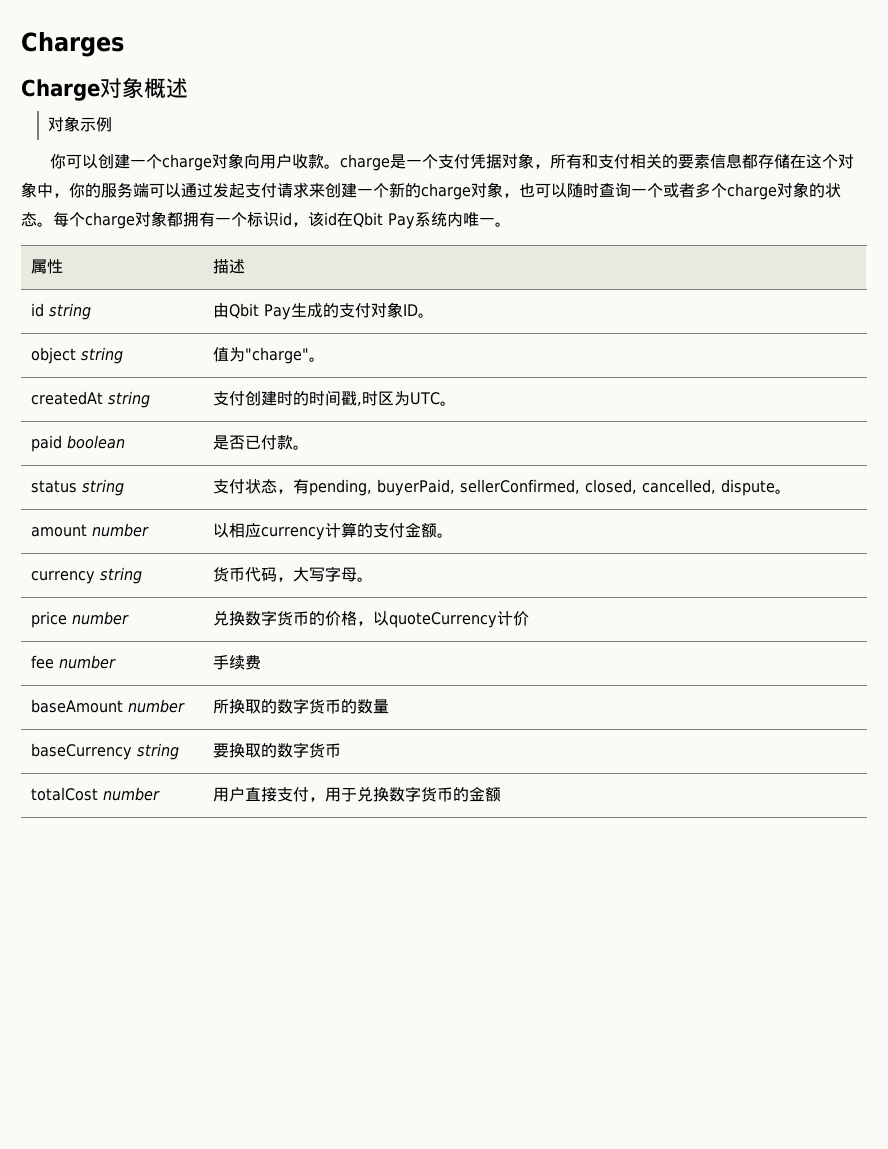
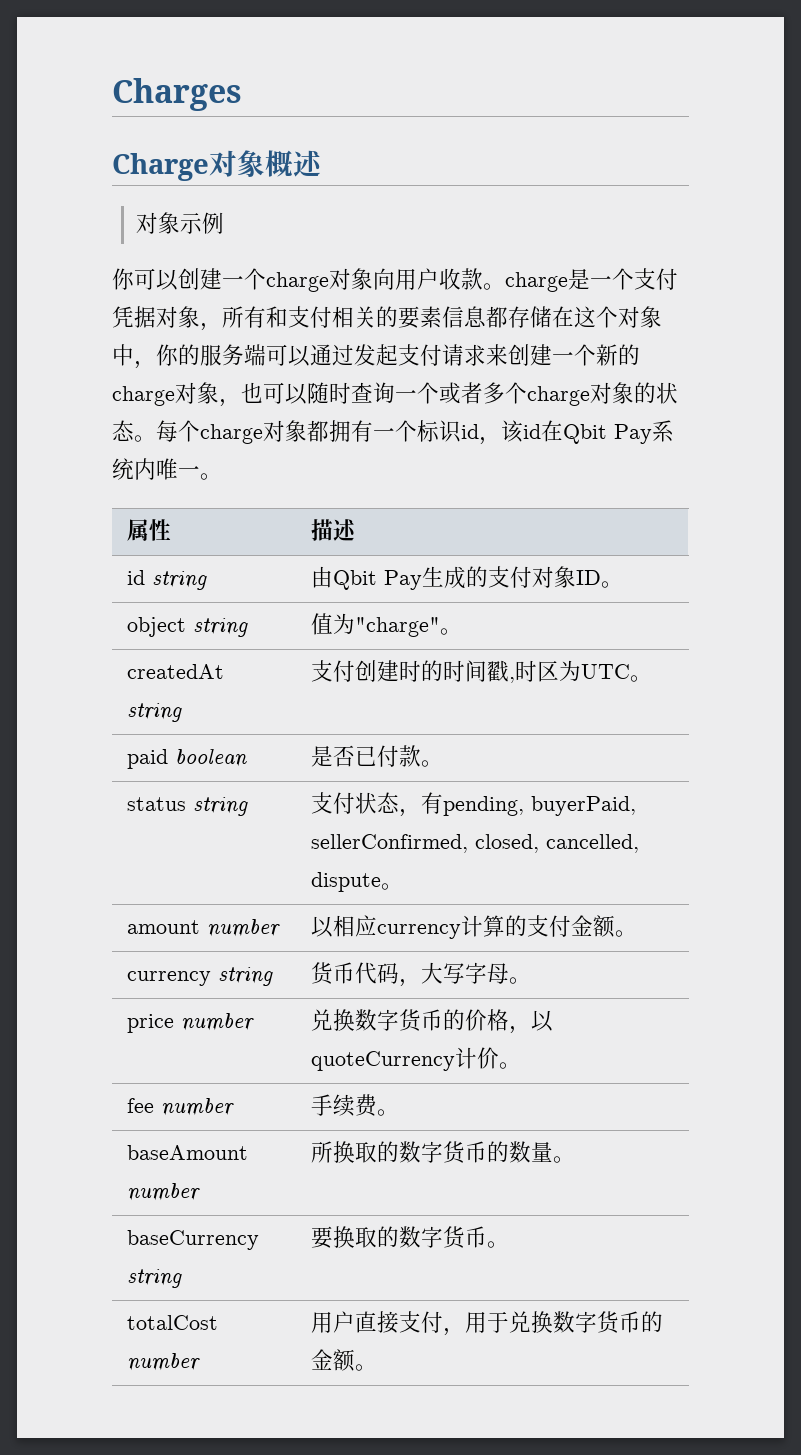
(529, 618) none -> [499,1062,522,1069] 。
(261, 662) none -> [377,1109,400,1116] 。
(389, 706) none -> [553,1156,576,1163] 。
(341, 750) none -> [487,1241,510,1248] 。
(501, 794) none -> [355,1364,378,1371] 。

────────────────────────────────────────

What the task requires:
Please transcribe each line above exactly, but leave the images out.

Solution to this task:
(529, 618) none -> [499,1062,522,1069] 。
(261, 662) none -> [377,1109,400,1116] 。
(389, 706) none -> [553,1156,576,1163] 。
(341, 750) none -> [487,1241,510,1248] 。
(501, 794) none -> [355,1364,378,1371] 。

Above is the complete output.